◆ **ASSIGNED TASK**: Copy each line of the listing that includes "normal".

◆ **MATERIAL FOR THIS TASK**:
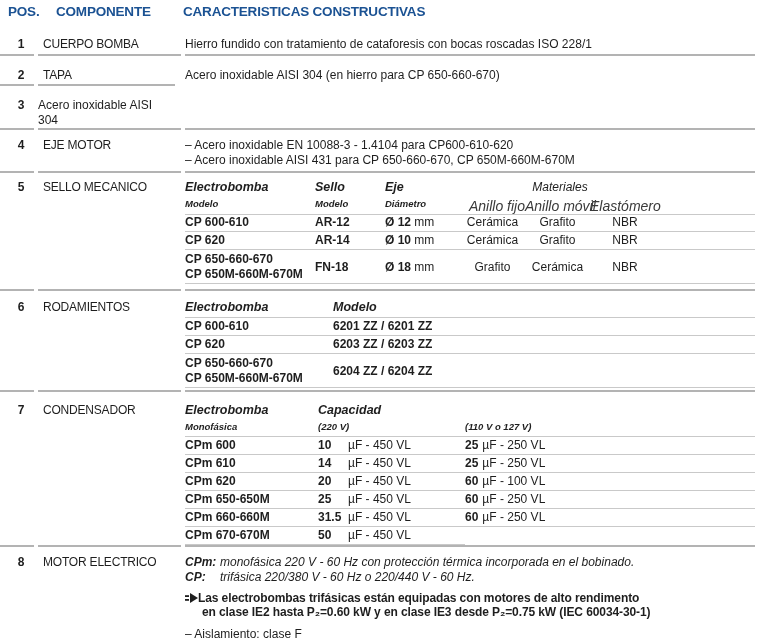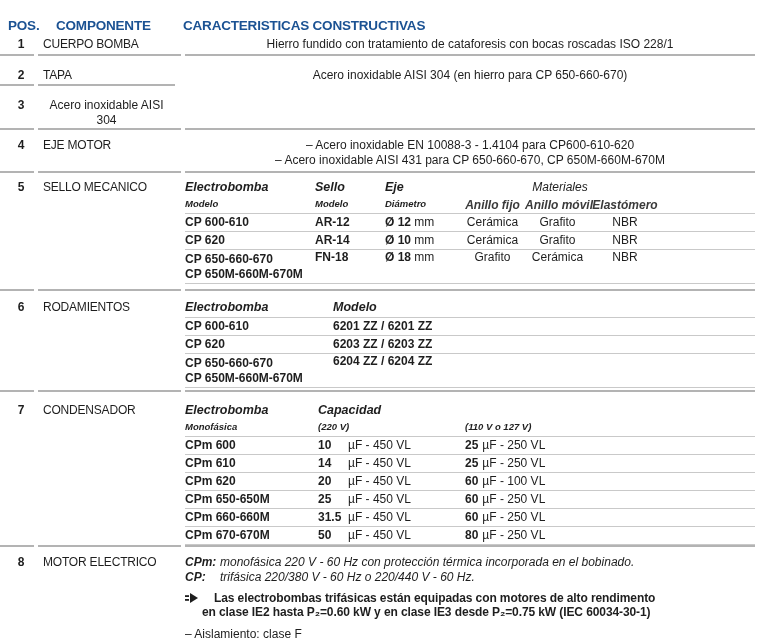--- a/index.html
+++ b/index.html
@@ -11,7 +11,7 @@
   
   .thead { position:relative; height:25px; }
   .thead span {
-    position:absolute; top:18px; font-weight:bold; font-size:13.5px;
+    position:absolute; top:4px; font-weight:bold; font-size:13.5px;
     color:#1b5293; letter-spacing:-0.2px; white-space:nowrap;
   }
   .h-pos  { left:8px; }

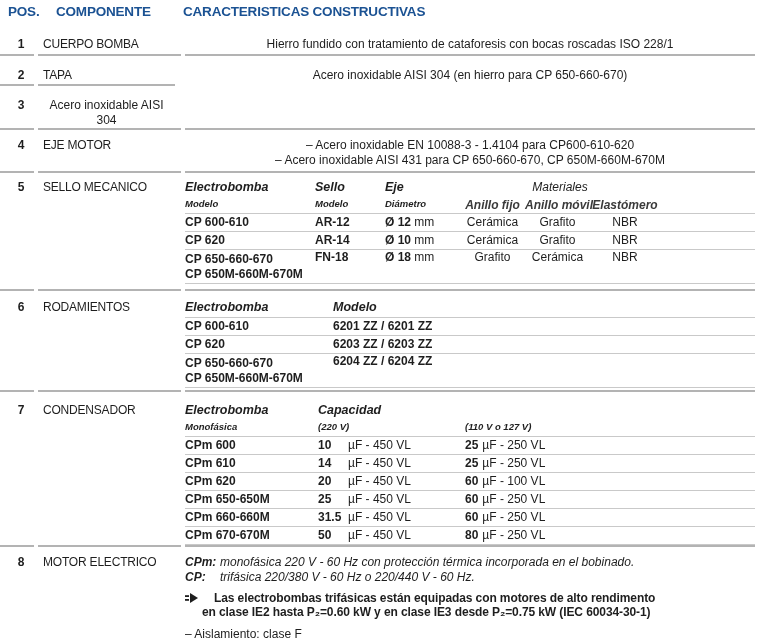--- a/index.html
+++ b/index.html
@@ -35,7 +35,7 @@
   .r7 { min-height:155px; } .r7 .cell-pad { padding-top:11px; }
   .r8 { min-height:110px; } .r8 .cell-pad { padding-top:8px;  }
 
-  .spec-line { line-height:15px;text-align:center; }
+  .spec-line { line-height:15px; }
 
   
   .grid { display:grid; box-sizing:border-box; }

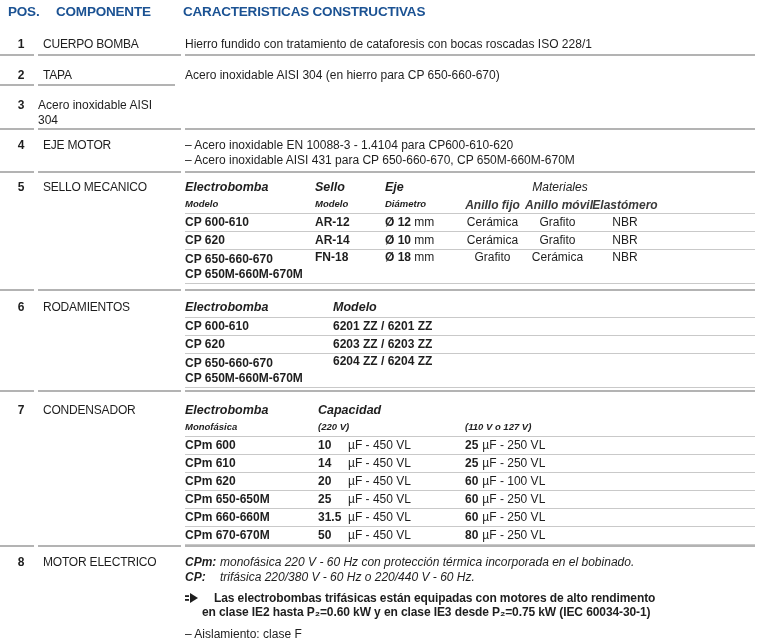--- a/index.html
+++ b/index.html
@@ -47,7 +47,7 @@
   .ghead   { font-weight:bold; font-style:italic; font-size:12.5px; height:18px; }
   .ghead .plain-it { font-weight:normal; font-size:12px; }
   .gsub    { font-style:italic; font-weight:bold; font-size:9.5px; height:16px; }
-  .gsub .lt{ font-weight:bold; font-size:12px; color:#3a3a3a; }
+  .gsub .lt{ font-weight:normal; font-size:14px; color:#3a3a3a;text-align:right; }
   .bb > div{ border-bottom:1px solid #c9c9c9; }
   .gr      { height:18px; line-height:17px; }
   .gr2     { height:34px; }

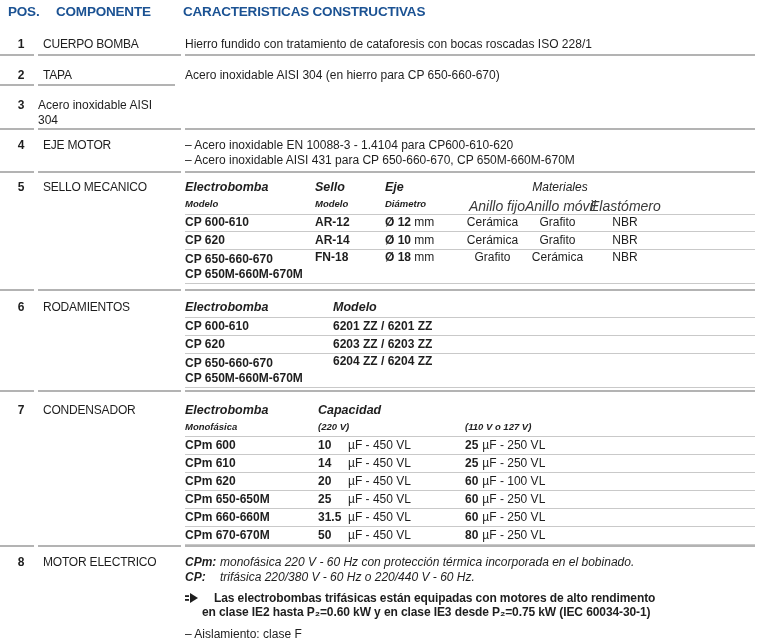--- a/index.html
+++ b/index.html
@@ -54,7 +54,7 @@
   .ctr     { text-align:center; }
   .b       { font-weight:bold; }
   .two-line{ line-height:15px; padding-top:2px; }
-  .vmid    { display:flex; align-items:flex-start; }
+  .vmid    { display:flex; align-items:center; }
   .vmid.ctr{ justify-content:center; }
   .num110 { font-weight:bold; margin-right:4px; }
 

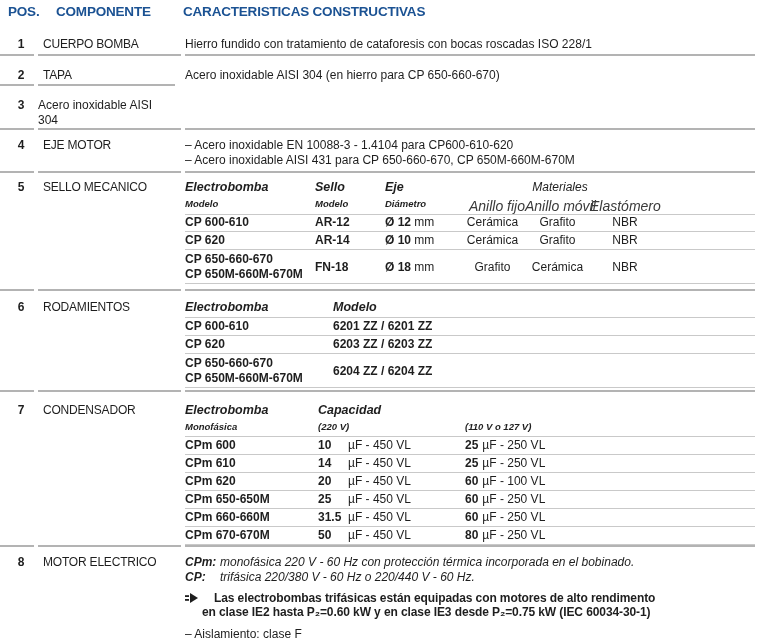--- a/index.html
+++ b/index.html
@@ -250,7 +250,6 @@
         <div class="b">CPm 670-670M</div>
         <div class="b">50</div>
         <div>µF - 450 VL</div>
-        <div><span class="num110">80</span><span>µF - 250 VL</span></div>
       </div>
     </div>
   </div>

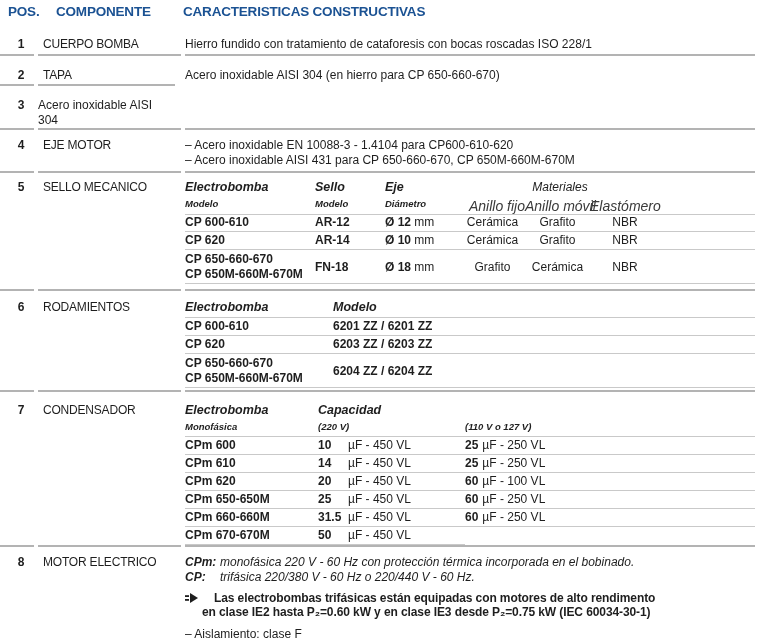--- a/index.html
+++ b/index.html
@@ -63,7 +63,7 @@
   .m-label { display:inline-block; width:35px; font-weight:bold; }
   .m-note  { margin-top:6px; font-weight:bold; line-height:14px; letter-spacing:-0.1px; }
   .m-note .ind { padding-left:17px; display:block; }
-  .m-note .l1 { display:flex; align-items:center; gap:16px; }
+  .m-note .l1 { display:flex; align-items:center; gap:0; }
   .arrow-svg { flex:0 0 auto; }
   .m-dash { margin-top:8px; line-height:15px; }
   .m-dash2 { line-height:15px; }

◆ **WORKED SOLUTION**:
   .ghead .plain-it { font-weight:normal; font-size:12px; }
+  .gsub .lt{ font-weight:normal; font-size:14px; color:#3a3a3a;text-align:right; }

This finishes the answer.